▸ WORK TO BE COMPLETED:
Transcribe the full listing without changing a word, and omit its pictures.

★ ★ ★ ★

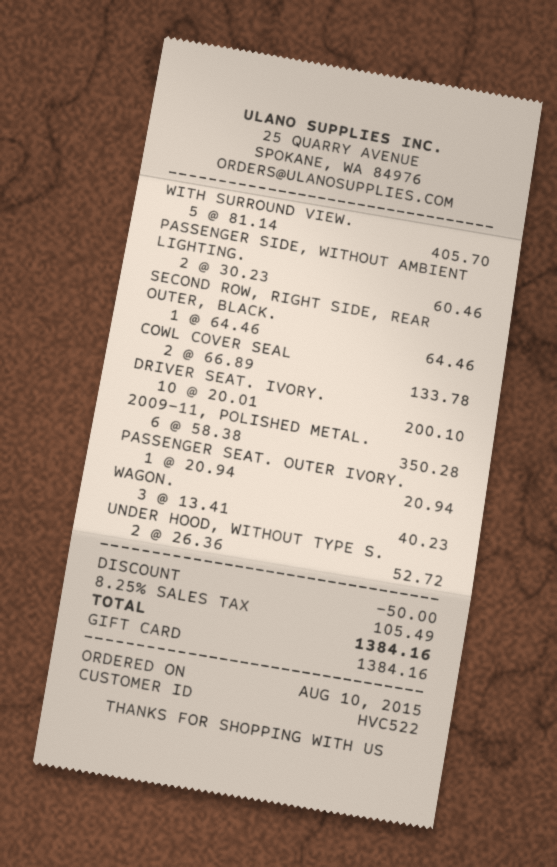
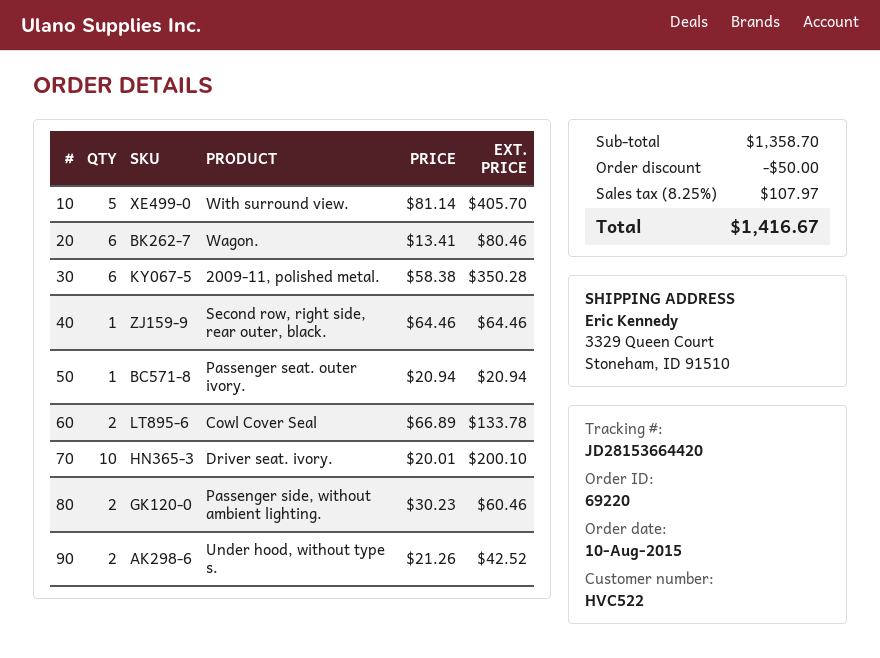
WAGON.: 3 x 13.41 = 40.23 -> 6 x 13.41 = 80.46
UNDER HOOD, WITHOUT TYPE S.: 2 x 26.36 = 52.72 -> 2 x 21.26 = 42.52
tax: 8.25% = 105.49 -> 8.25% = 107.97
total: 1384.16 -> 1416.67

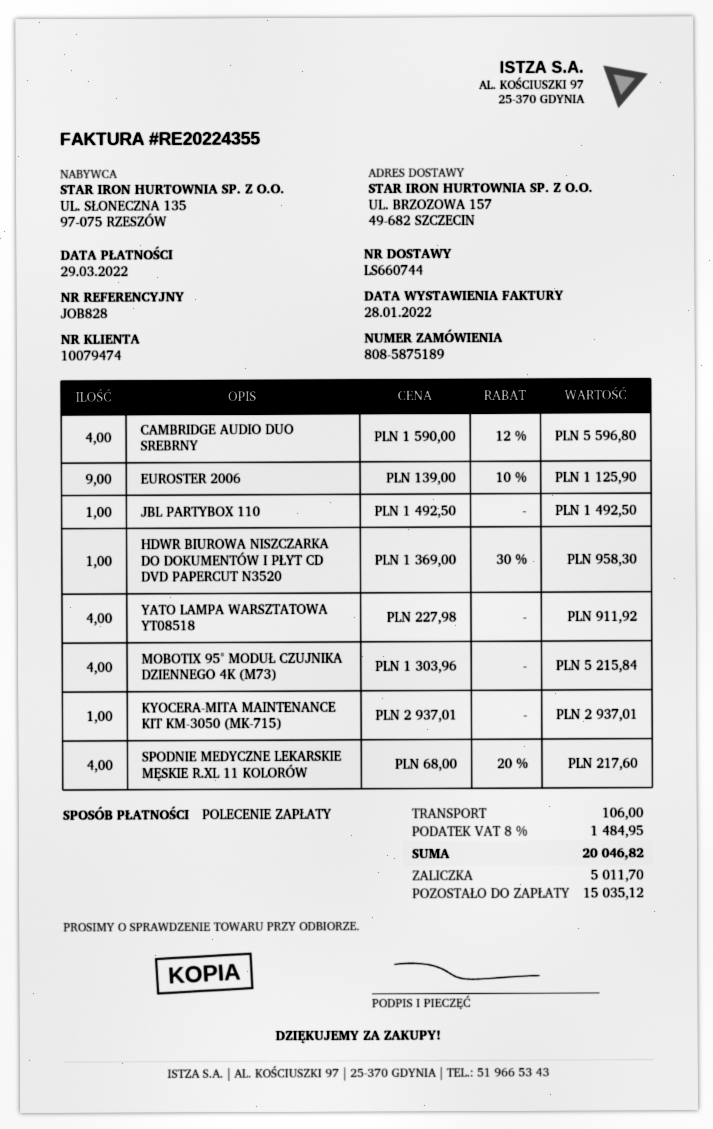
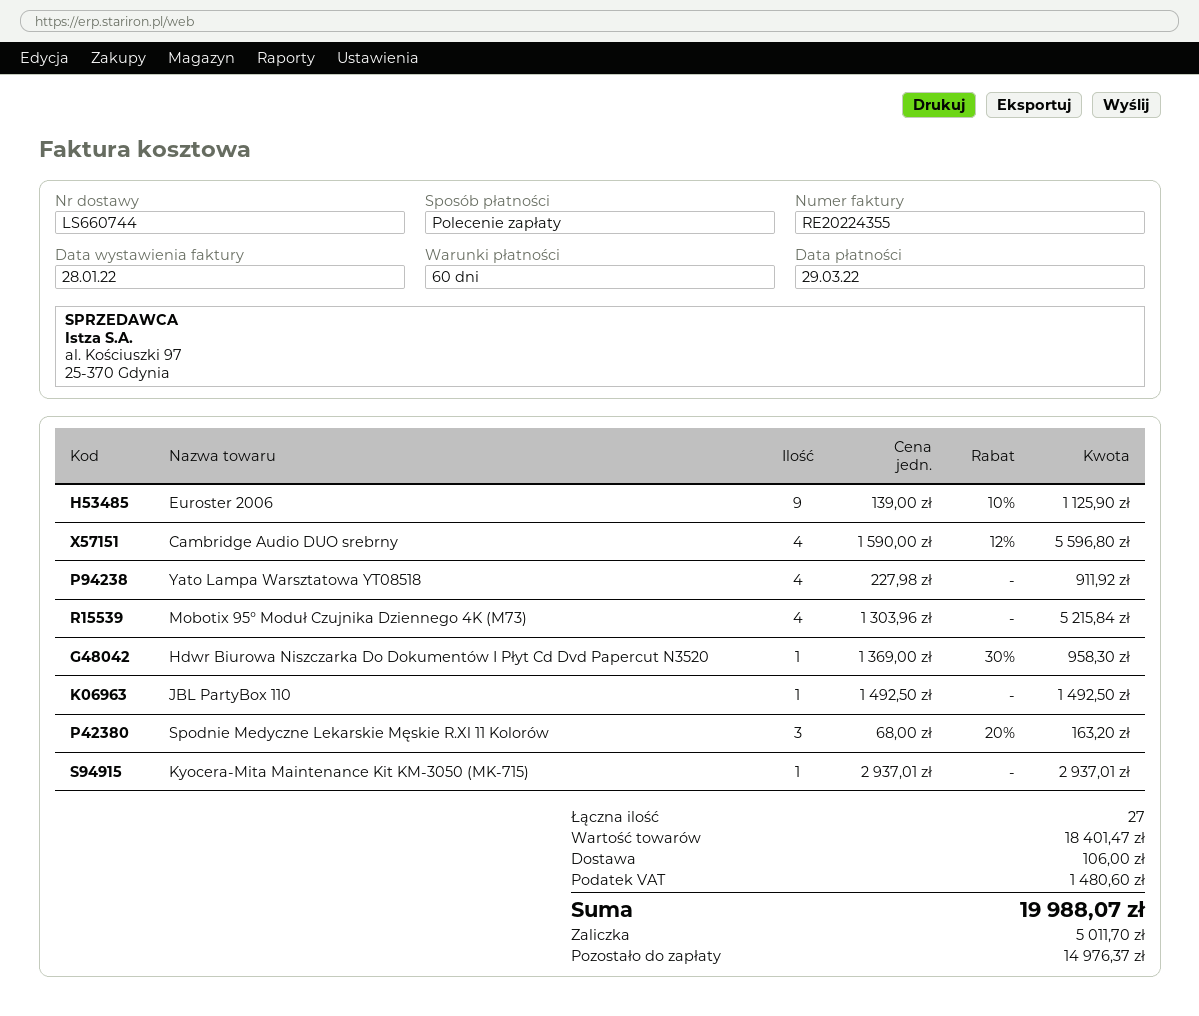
SPODNIE MEDYCZNE LEKARSKIE MĘSKIE R.XL 11 KOLORÓW: 4 x 68.00 - 20% = 217.60 -> 3 x 68.00 - 20% = 163.20
tax: 1484.95 -> 1480.60
total: 20046.82 -> 19988.07
balance: 15035.12 -> 14976.37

★ ★ ★ ★

▸ FINISHED EXERCISE:
WAGON.: 3 x 13.41 = 40.23 -> 6 x 13.41 = 80.46
UNDER HOOD, WITHOUT TYPE S.: 2 x 26.36 = 52.72 -> 2 x 21.26 = 42.52
tax: 8.25% = 105.49 -> 8.25% = 107.97
total: 1384.16 -> 1416.67

SPODNIE MEDYCZNE LEKARSKIE MĘSKIE R.XL 11 KOLORÓW: 4 x 68.00 - 20% = 217.60 -> 3 x 68.00 - 20% = 163.20
tax: 1484.95 -> 1480.60
total: 20046.82 -> 19988.07
balance: 15035.12 -> 14976.37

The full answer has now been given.